Coronavirus Impact on Stock Transfer Agents

We canvassed some of the largest stock transfer agents in the U.S. and, coupled with our own observations, came up with this list of the most significant effects on the stock transfer industry that Covid-19 is having….

  • More hygienically safe workplaces, not that they weren’t safe before but now they adhere to more stringent Covid-19 protection standards.
  • Especially more safe mailrooms, the venue at transfer agents with the most extensive inflow of potentially “infected surfaces.”
  • More employee work-from-home, especially in the most affected Covid-19 regions of the U.S. Over the past 25 years there has been more “remote” employment at transfer agents relating to functions like client relationship management, but now agents have to get creative with remote processing involving activities traditionally done in “close formation,” like stock transfer operations.  One way to do this is splitting up and moving teams into different locations within a transfer agent’s brick-and-mortar facility, so everyone isn’t sitting in the same place.
  • Less travel to clients by transfer agent relationship management and senior executives, and to prospective clients by salespeople – and vice versa.
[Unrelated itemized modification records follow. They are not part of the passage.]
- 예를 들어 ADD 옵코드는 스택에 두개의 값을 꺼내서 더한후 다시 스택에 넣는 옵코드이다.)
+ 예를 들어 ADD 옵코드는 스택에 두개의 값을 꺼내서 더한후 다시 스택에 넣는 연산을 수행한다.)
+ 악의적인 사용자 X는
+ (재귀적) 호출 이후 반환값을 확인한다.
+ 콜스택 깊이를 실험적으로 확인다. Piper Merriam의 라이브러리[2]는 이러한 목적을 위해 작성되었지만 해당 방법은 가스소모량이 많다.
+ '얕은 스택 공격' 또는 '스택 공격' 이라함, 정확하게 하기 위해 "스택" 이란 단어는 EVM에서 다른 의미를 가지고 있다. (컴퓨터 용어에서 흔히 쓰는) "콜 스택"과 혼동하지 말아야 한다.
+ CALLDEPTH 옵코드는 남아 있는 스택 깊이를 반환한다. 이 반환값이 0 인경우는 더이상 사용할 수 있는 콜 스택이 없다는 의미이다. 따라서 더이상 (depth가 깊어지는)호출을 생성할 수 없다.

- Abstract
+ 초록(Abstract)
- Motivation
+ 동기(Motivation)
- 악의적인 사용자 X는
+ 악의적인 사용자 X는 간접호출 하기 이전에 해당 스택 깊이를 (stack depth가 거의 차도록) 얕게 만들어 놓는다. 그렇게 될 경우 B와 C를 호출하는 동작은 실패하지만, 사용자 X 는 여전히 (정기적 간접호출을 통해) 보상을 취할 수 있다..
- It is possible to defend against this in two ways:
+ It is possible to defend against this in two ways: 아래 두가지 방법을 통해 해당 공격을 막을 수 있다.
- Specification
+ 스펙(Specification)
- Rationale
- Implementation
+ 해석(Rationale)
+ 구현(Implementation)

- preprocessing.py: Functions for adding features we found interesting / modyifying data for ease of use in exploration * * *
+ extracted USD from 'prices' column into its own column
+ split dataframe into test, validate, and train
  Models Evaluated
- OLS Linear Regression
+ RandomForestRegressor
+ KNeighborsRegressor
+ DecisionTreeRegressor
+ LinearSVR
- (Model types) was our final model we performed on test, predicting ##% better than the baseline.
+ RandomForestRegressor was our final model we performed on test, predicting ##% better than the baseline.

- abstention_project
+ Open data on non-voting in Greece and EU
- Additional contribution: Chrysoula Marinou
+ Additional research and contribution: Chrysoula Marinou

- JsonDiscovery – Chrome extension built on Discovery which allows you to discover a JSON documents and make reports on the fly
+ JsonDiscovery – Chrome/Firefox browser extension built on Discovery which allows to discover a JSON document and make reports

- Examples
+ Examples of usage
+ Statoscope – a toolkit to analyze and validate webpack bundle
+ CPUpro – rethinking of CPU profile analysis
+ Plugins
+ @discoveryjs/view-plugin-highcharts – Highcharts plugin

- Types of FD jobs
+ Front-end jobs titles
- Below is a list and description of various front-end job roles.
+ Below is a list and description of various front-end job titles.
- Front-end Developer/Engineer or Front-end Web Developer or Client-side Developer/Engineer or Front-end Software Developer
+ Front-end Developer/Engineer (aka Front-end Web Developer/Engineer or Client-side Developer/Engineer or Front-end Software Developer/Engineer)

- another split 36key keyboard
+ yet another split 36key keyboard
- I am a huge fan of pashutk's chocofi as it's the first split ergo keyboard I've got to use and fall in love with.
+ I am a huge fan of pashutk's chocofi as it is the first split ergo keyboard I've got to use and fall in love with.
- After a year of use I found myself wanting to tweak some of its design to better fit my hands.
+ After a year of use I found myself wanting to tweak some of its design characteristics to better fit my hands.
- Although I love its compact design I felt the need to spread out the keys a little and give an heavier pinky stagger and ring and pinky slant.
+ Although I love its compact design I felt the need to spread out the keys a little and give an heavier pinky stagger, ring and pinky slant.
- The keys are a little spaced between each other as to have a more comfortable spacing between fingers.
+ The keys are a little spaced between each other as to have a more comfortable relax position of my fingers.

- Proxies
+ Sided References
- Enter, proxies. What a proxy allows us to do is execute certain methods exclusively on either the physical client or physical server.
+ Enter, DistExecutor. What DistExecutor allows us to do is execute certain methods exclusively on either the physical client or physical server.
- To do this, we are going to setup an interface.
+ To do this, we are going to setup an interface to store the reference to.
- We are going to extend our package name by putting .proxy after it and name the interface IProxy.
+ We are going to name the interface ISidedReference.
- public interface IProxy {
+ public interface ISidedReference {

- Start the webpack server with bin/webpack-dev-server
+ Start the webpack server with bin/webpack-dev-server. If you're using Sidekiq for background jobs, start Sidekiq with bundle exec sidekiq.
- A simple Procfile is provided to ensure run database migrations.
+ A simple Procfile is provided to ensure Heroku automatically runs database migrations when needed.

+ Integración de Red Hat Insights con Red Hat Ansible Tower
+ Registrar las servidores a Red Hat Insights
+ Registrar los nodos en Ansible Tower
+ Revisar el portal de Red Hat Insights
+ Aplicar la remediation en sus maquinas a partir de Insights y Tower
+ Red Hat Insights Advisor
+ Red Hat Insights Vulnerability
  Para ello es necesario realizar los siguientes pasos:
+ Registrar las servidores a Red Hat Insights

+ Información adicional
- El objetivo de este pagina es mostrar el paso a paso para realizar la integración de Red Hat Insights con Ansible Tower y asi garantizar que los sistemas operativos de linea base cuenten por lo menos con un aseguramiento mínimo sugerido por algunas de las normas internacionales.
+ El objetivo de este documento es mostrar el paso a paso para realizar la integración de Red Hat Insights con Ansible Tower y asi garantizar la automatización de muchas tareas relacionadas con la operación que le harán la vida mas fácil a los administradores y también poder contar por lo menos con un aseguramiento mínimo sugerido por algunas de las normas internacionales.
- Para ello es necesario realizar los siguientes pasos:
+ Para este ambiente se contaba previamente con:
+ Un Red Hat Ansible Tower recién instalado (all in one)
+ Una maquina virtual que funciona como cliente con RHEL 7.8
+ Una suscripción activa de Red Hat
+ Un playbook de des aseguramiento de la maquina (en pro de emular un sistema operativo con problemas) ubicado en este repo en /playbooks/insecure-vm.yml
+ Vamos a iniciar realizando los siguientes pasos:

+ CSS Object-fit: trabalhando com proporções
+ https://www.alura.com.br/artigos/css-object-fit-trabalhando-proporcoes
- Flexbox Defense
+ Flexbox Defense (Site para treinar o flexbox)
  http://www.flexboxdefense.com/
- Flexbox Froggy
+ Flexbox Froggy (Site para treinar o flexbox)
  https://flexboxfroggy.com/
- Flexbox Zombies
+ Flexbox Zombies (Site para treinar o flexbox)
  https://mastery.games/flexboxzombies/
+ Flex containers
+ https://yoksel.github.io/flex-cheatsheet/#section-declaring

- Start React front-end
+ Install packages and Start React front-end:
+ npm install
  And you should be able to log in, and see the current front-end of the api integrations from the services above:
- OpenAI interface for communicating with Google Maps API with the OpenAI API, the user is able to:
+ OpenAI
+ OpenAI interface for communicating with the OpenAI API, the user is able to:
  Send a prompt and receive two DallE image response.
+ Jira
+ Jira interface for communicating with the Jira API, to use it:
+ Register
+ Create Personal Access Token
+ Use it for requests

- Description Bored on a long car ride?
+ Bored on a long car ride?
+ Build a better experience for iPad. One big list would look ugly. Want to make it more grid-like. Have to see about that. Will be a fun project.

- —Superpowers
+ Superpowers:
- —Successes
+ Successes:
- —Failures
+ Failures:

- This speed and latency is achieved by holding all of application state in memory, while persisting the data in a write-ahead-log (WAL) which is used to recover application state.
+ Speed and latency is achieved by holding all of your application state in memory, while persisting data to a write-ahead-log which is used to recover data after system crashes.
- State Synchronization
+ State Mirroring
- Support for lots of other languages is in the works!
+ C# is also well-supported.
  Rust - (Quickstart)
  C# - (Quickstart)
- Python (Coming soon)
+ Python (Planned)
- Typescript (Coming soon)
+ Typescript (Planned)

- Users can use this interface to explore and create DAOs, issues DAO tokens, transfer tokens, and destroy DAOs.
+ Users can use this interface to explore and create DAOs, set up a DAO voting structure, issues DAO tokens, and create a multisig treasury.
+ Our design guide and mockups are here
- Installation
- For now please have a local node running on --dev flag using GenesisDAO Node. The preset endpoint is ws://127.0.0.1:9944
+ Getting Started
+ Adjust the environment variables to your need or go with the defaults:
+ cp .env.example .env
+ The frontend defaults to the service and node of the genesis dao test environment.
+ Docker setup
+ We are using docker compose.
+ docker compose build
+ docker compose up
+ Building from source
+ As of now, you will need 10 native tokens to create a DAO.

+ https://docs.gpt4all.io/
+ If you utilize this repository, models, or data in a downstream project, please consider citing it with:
We imagine agents will soon pursue more video conferencing to fill this void.
  • Less attendance at industry association meetings and conferences by transfer agents and clients/prospects (if they are being held at all), potentially dampening sales opportunities and the valuable two-way exchange of information.
  • More virtual annual and special shareholder meetings. This helps companies from a reputational, corporate governance and even compliance perspective but can also, ironically, cost them more in technology fees than a physically attended meeting.  Virtual meetings generally favor transfer agents in that a couple of them (one in particular – Broadridge) facilitate such events for an extra charge, and those that do not benefit from less work to do than with a physical meeting while still tending to collect standard fees as if they did – plus surcharges for shareholder file exchanges between the agent and virtual meeting facilitator.  We should add that while Broadridge is earning extra fees to provide virtual meeting functionality, it is fortunate for the industry and the country that Broadridge got a jump on this service innovation long before Covid-19 came along, so the extra fees it is earning would appear fully justified.
  • Fewer corporate actions for transfer agents to handle, and on which to make money. Ironically, though, fewer corporate actions also means fewer eliminations of the “acquired party” in a merger, thus keeping that company as a client of its transfer agent.
  • Fewer IPOs, with a similar negative effect on transfer agent revenue.
  • Lower balance earnings due to fewer corporate actions, where agents are entitled to hold the cash portion of purchase consideration “up front,” and also due to downward pressure on rates overall by the Fed during this national emergency.
  • Laudable refusal by transfer agents to relax protective procedures in the face of the pandemic, like requiring medallion guarantees on share transfers even when a party, like a broker, claims it is too difficult now to obtain such a guarantee.

On the bright side, we think when this huge challenge is behind us – and it will be – the stock transfer industry will have better workplaces, be more efficient, offer more creative tools and services, and enjoy enhanced relationships between agent and client to the financial benefit of both parties.